ここまでが世間で噂されている内容だ。この噂は、当たらずも遠からず、といったところである。実際、願いを叶えるためには、このゲームでレベルカンストを目指して、やっと願いを叶える権利を獲得できる。レベルは99まであり、そこに至るまで何千人、下手したら1万人ほど殺さないと、カンストはできないかもしれない。殺す相手を見極めれば、なるべく少人数で済むが。それでも、最低千人は殺さないと難しいだろう。特に、レベルが低い内はろくな武器やスキルがない。あと、ルーキーは、『低レベルでプレイ歴が長い奴』に狙われやすい。レベル上位者は大半が同じくレベル上位者、トップレベルに近い者達を狙う。ただ、快楽殺人鬼がいないわけではない。ルーキー狩りが趣味の奴もいる。そういう奴は然程実力は無いくせに、レベルだけは高い。そして、レベル上位者に経験値狙いで試合を組まされ、死ぬ。

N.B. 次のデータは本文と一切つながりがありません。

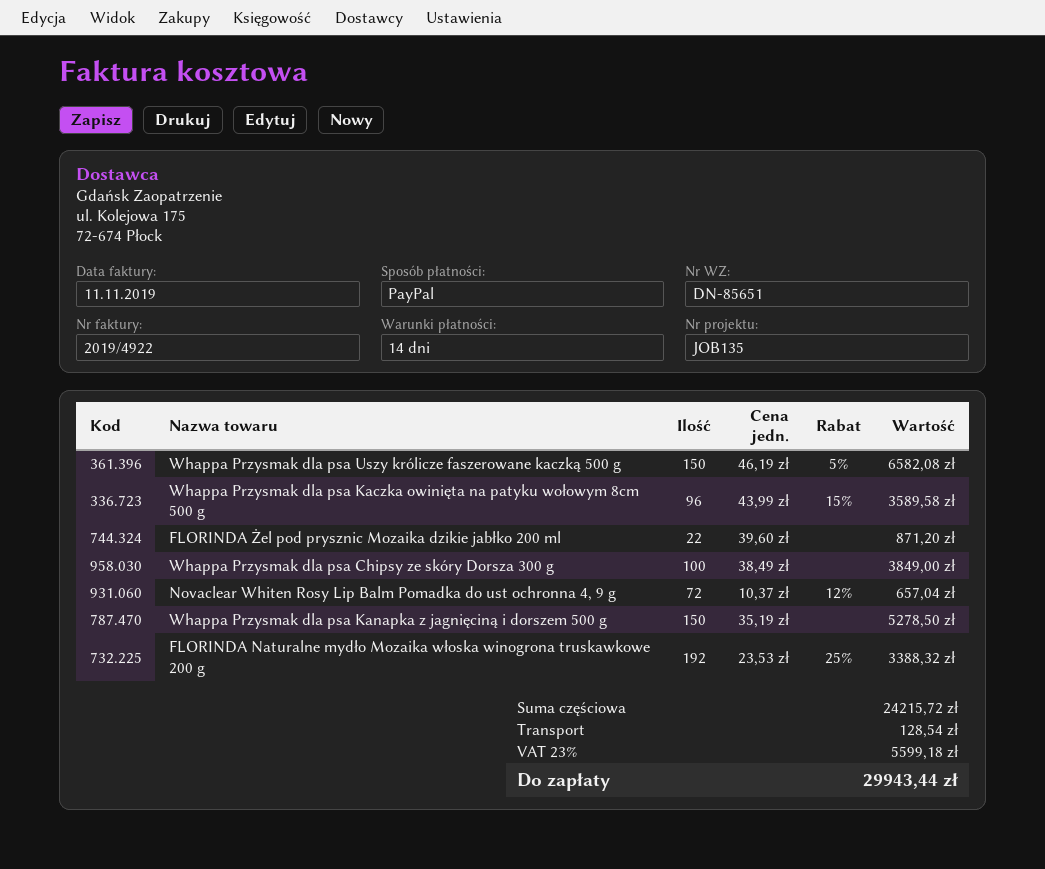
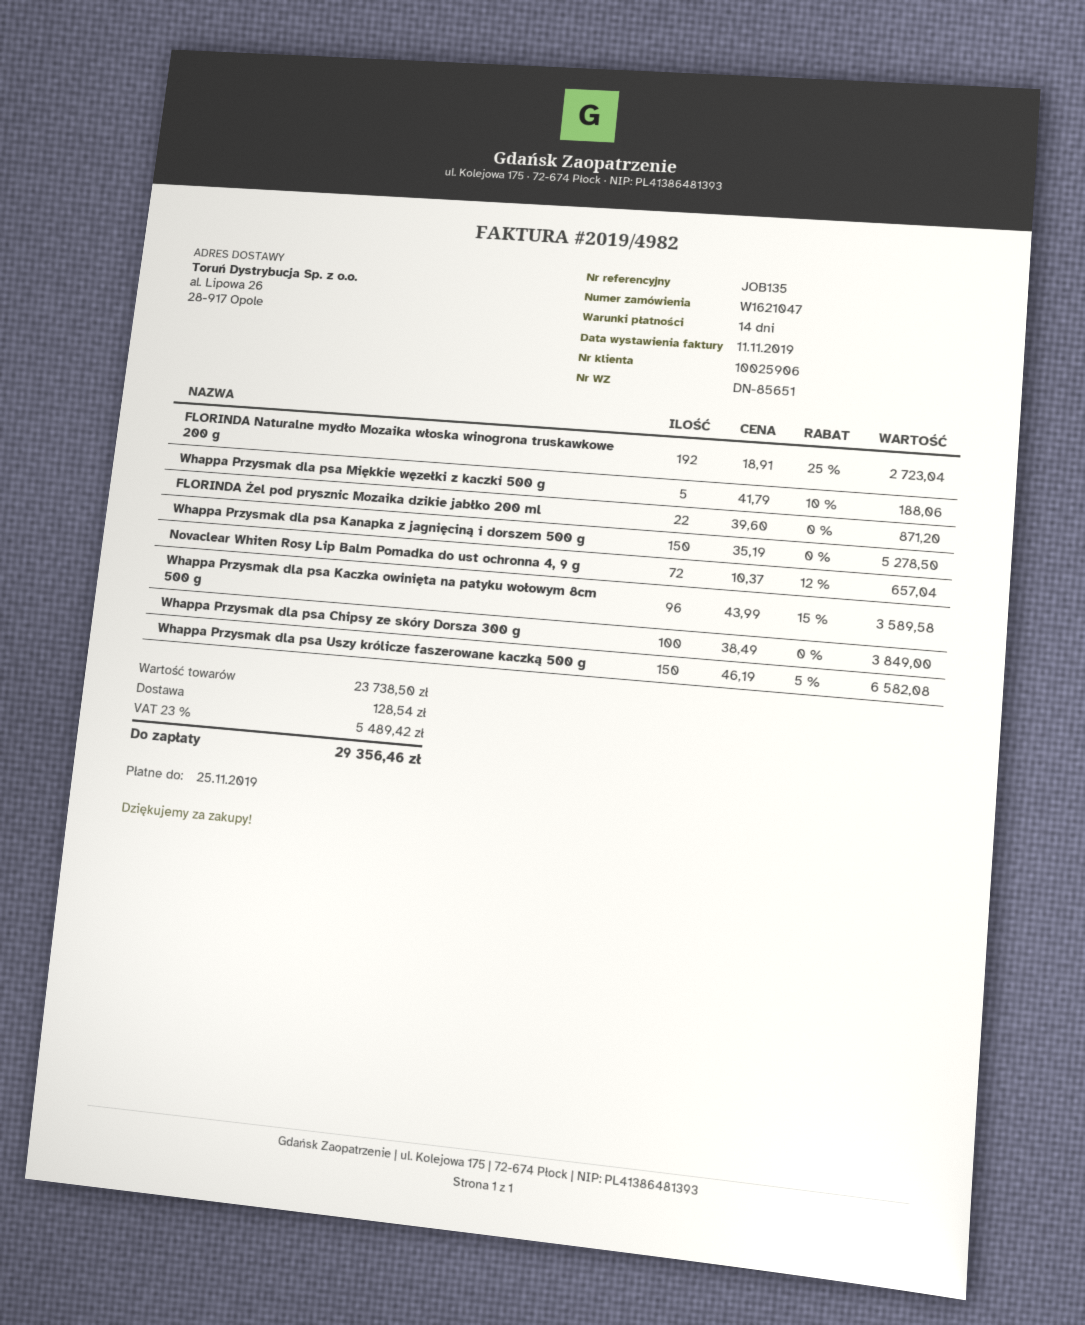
invoice number: 2019/4922 -> 2019/4982
FLORINDA Naturalne mydło Mozaika włoska winogrona truskawkowe 200 g: 192 x 23.53 - 25% = 3388.32 -> 192 x 18.91 - 25% = 2723.04
Whappa Przysmak dla psa Miękkie węzełki z kaczki 500 g: none -> 5 x 41.79 - 10% = 188.06
subtotal: 24215.72 -> 23738.50
tax: 23% = 5599.18 -> 23% = 5489.42
total: 29943.44 -> 29356.46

さて、何故私がここまで詳しいのか。簡単な話だ。私がプレイヤーだから。
私がこのゲームを始めるきっかけとなったのは、偶々だった。知らぬ間にスマホの中にアプリがインストールされていた。最初は怪しいからすぐに消そうと思った。けど、その前にネットで調べてから、なんて思ったのが運の尽き。噂を鵜呑みにし、アプリを開いてしまった。最初は、1人殺せばいいと思っていた。しかし、実際はそんな単純な話ではなかった。何人も何百人も殺して、年に1回あるイベントにも参加して、レベルカンストを目指す。地獄のゲームだった。
1度プレイヤーになってしまえば、後戻りなんてできない。ただひたすら、叶えたい願いのために、がむしゃらに戦い続けるしかなかった。もう、正しさなんて分からない。
後ろの女子は呑気でいいなぁ、と心の中で呟くと、チャイムが鳴った。数分後、先生が入ってきて、授業が始まった。今日は2限だけだから、家に直行だ。今日は誰とも戦いたくないなぁ。
授業終了後、アテナアプリに通知があった。何かと思って開いてみれば、イベントの知らせだった。このゲームは年に1回、イベントが開催される。内容は宝取りゲームである。勿論、毎回詳細は異なる。プレイヤー同士で協力したり、謎解き要素もある。開催地も異なる。ただし、全プレイヤーが参加できるわけではない。レベル30以上でなければ参加できないのだ。理由は不明。しかも、強制参加。
「さて、準備しますか」
私の呟きは誰にも拾われること無く、空に溶けていった。